(Stored records)
"""
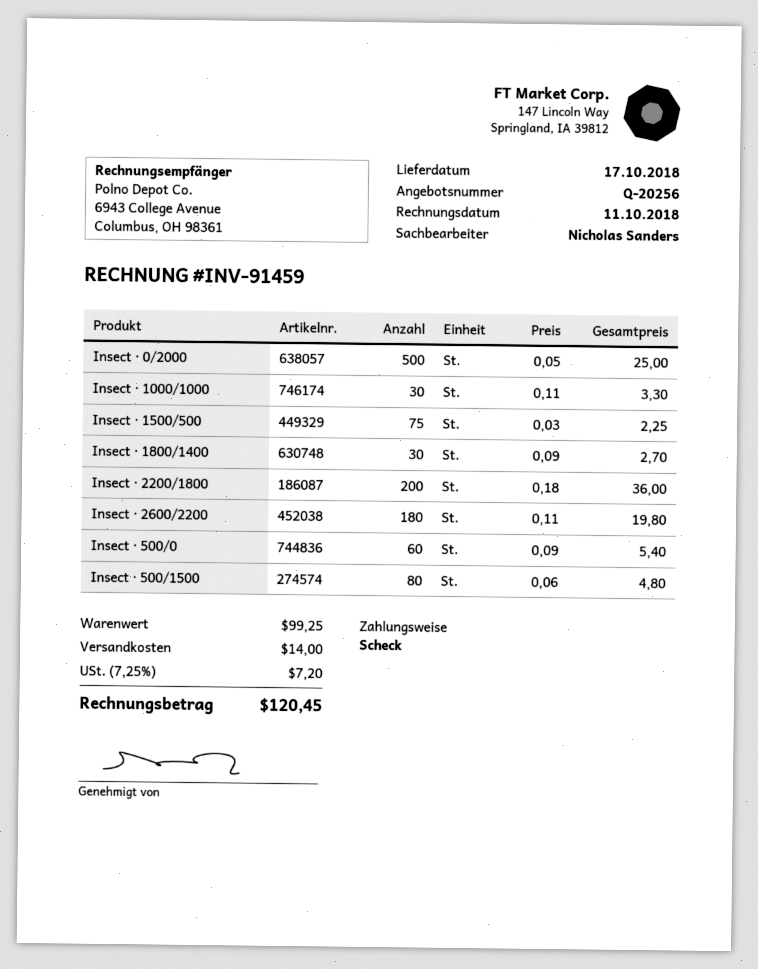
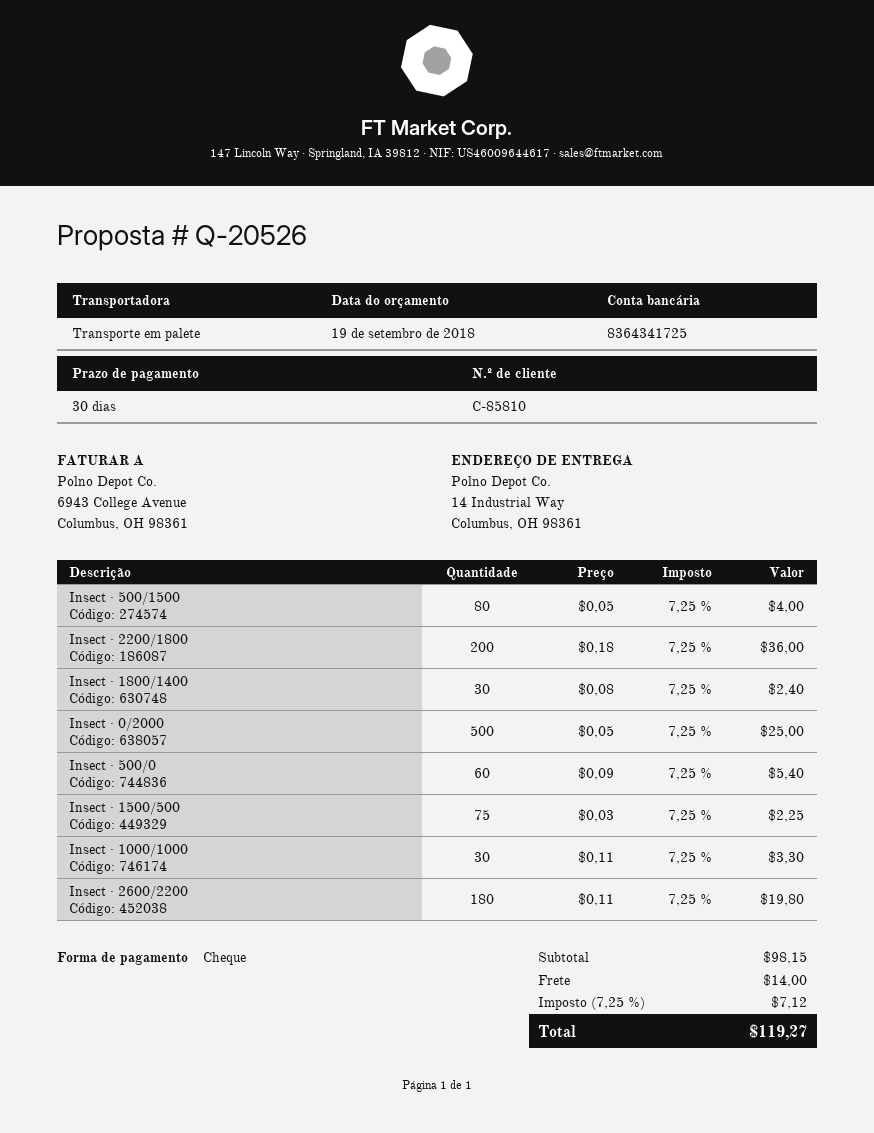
quote number: Q-20256 -> Q-20526
Insect · 1800/1400: 30 x 0.09 = 2.70 -> 30 x 0.08 = 2.40
Insect · 500/1500: 80 x 0.06 = 4.80 -> 80 x 0.05 = 4.00
subtotal: 99.25 -> 98.15
tax: 7.25% = 7.20 -> 7.25% = 7.12
total: 120.45 -> 119.27

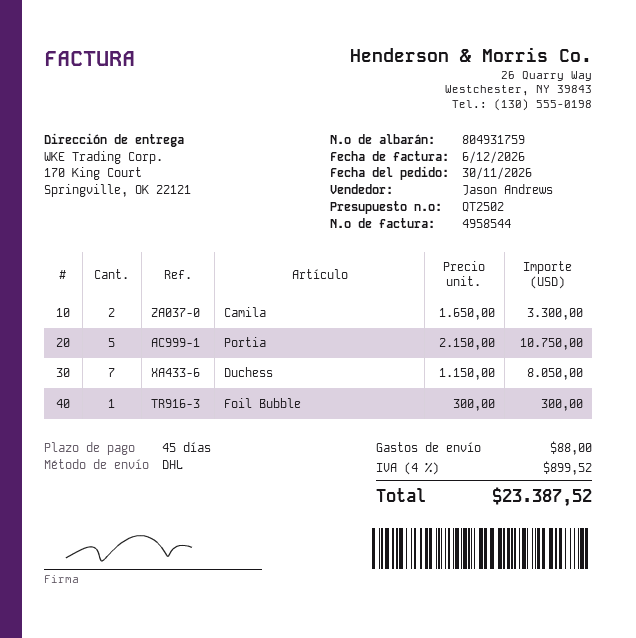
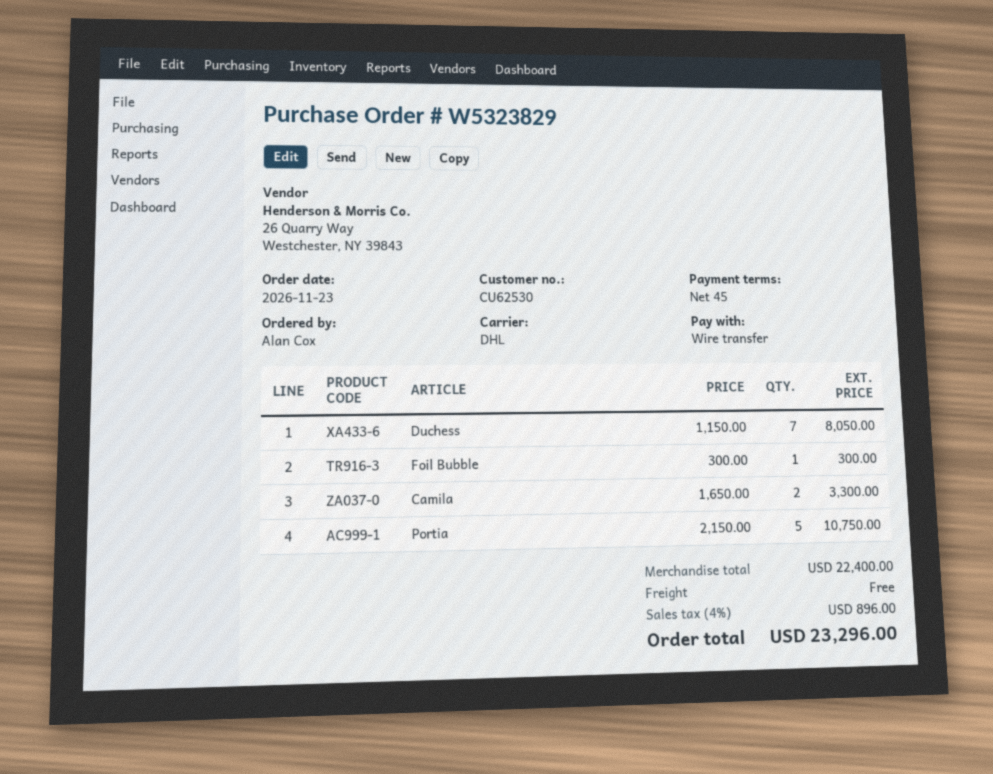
order date: 2026-11-30 -> 2026-11-23
shipping: 88.00 -> 0.00
tax: 4% = 899.52 -> 4% = 896.00
total: 23387.52 -> 23296.00

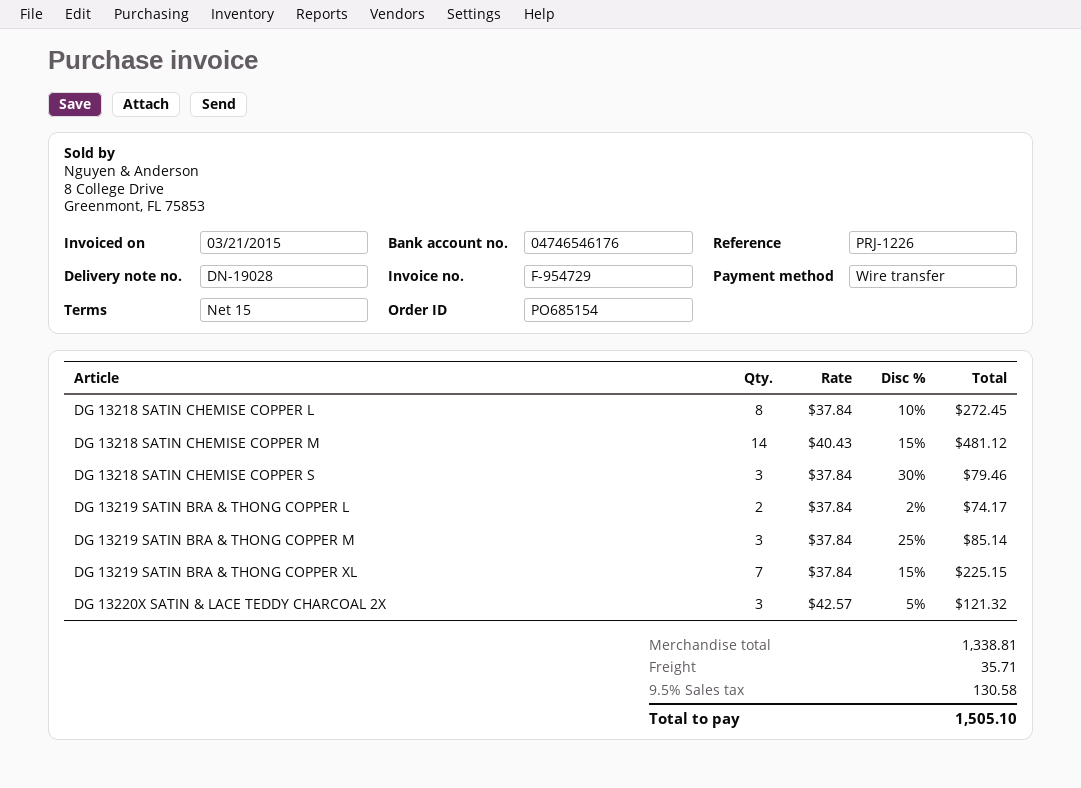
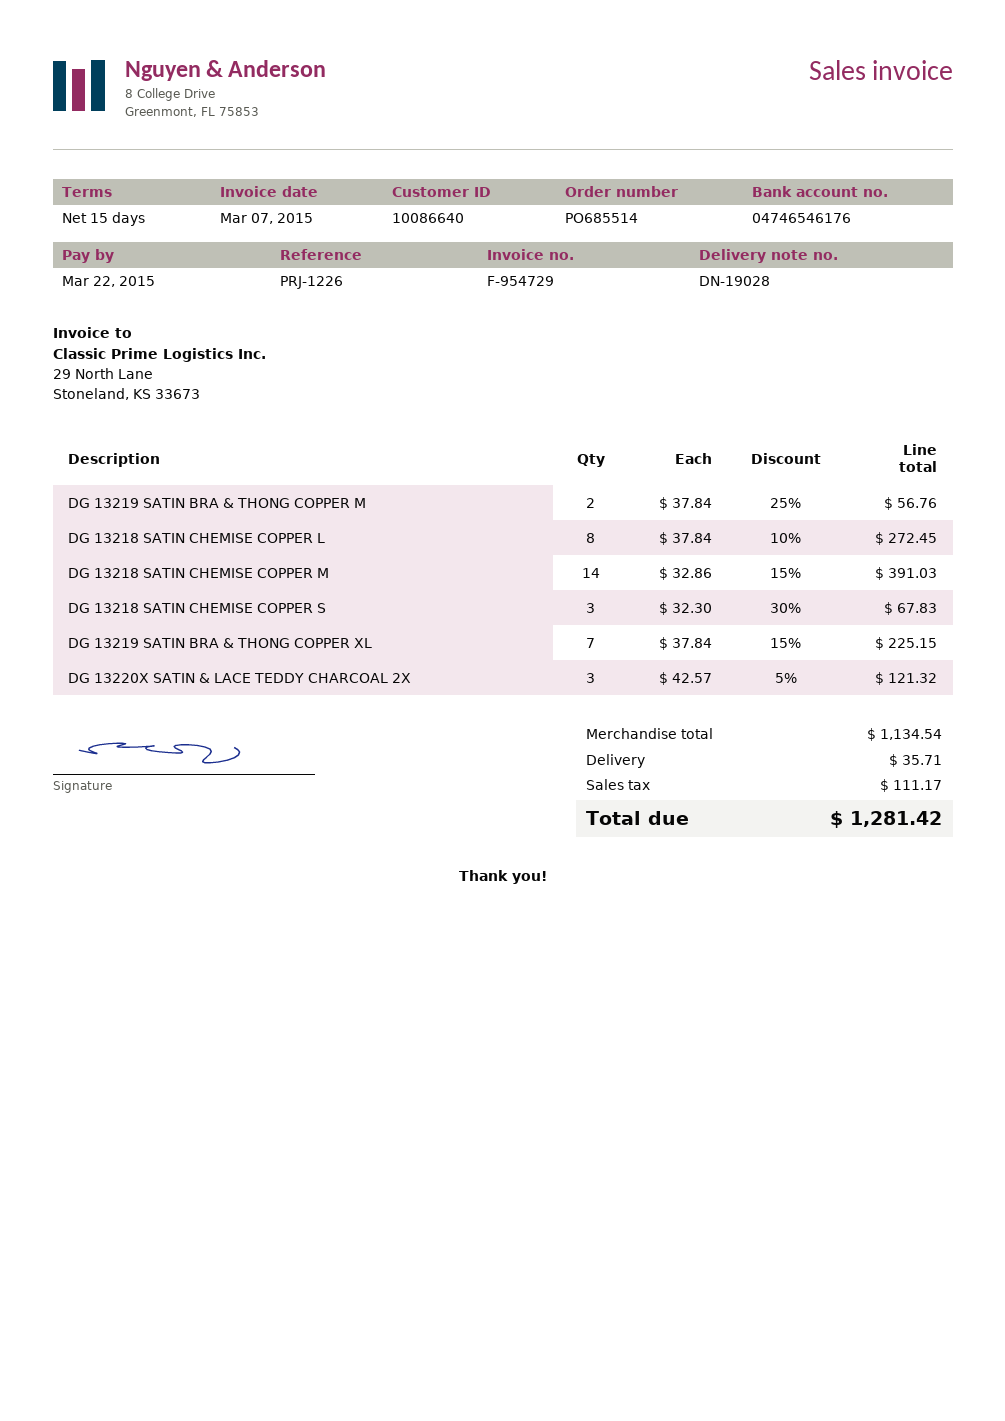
order number: PO685154 -> PO685514
invoice date: 2015-03-21 -> 2015-03-07
DG 13218 SATIN CHEMISE COPPER M: 14 x 40.43 - 15% = 481.12 -> 14 x 32.86 - 15% = 391.03
DG 13218 SATIN CHEMISE COPPER S: 3 x 37.84 - 30% = 79.46 -> 3 x 32.30 - 30% = 67.83
DG 13219 SATIN BRA & THONG COPPER L: 2 x 37.84 - 2% = 74.17 -> none
DG 13219 SATIN BRA & THONG COPPER M: 3 x 37.84 - 25% = 85.14 -> 2 x 37.84 - 25% = 56.76
subtotal: 1338.81 -> 1134.54
tax: 130.58 -> 111.17
total: 1505.10 -> 1281.42

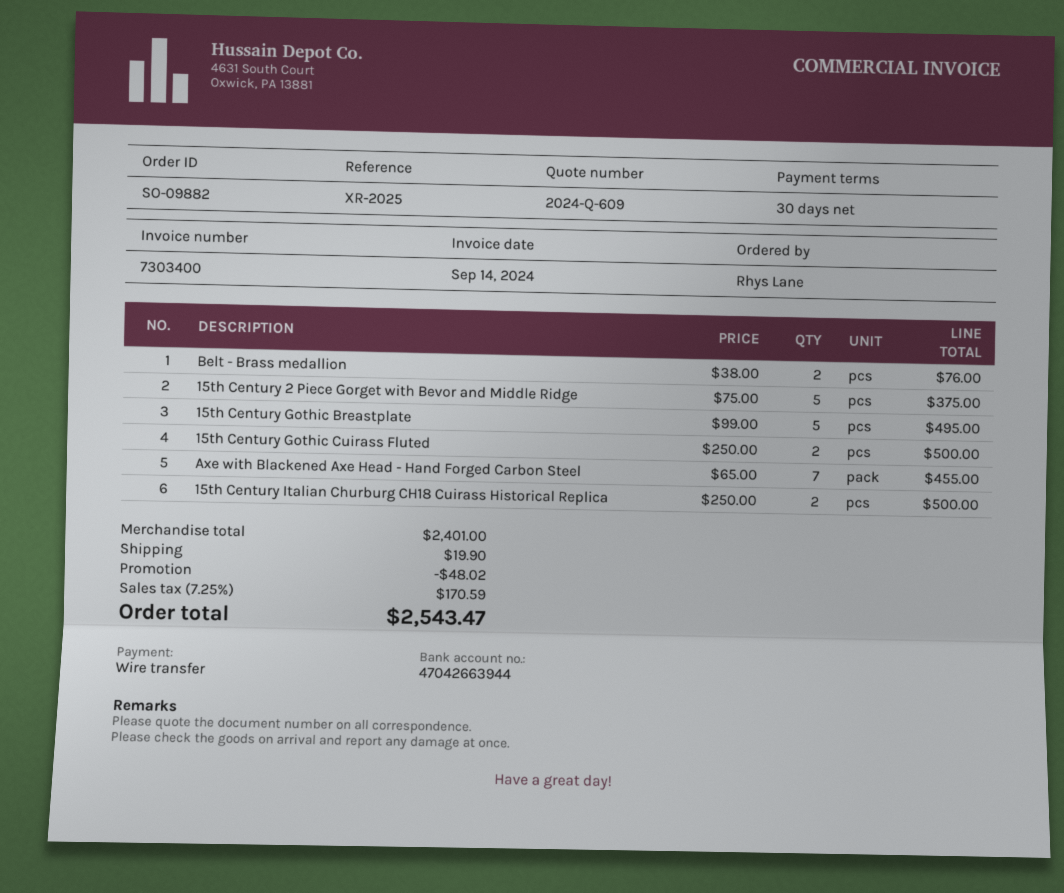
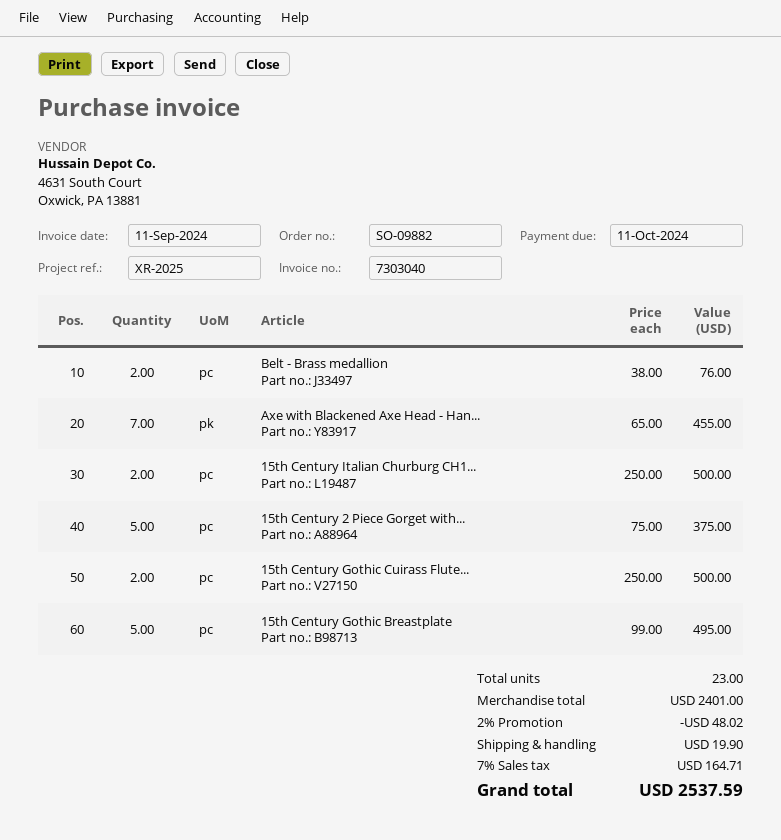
invoice number: 7303400 -> 7303040
invoice date: 2024-09-14 -> 2024-09-11
tax: 7.25% = 170.59 -> 7% = 164.71
total: 2543.47 -> 2537.59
"""
- **DESCRIPTION OF THE TASK**
The result should be an exact copy of every entry above, with no pictures included.

- **EXPECTED ANSWER**
quote number: Q-20256 -> Q-20526
Insect · 1800/1400: 30 x 0.09 = 2.70 -> 30 x 0.08 = 2.40
Insect · 500/1500: 80 x 0.06 = 4.80 -> 80 x 0.05 = 4.00
subtotal: 99.25 -> 98.15
tax: 7.25% = 7.20 -> 7.25% = 7.12
total: 120.45 -> 119.27

order date: 2026-11-30 -> 2026-11-23
shipping: 88.00 -> 0.00
tax: 4% = 899.52 -> 4% = 896.00
total: 23387.52 -> 23296.00

order number: PO685154 -> PO685514
invoice date: 2015-03-21 -> 2015-03-07
DG 13218 SATIN CHEMISE COPPER M: 14 x 40.43 - 15% = 481.12 -> 14 x 32.86 - 15% = 391.03
DG 13218 SATIN CHEMISE COPPER S: 3 x 37.84 - 30% = 79.46 -> 3 x 32.30 - 30% = 67.83
DG 13219 SATIN BRA & THONG COPPER L: 2 x 37.84 - 2% = 74.17 -> none
DG 13219 SATIN BRA & THONG COPPER M: 3 x 37.84 - 25% = 85.14 -> 2 x 37.84 - 25% = 56.76
subtotal: 1338.81 -> 1134.54
tax: 130.58 -> 111.17
total: 1505.10 -> 1281.42

invoice number: 7303400 -> 7303040
invoice date: 2024-09-14 -> 2024-09-11
tax: 7.25% = 170.59 -> 7% = 164.71
total: 2543.47 -> 2537.59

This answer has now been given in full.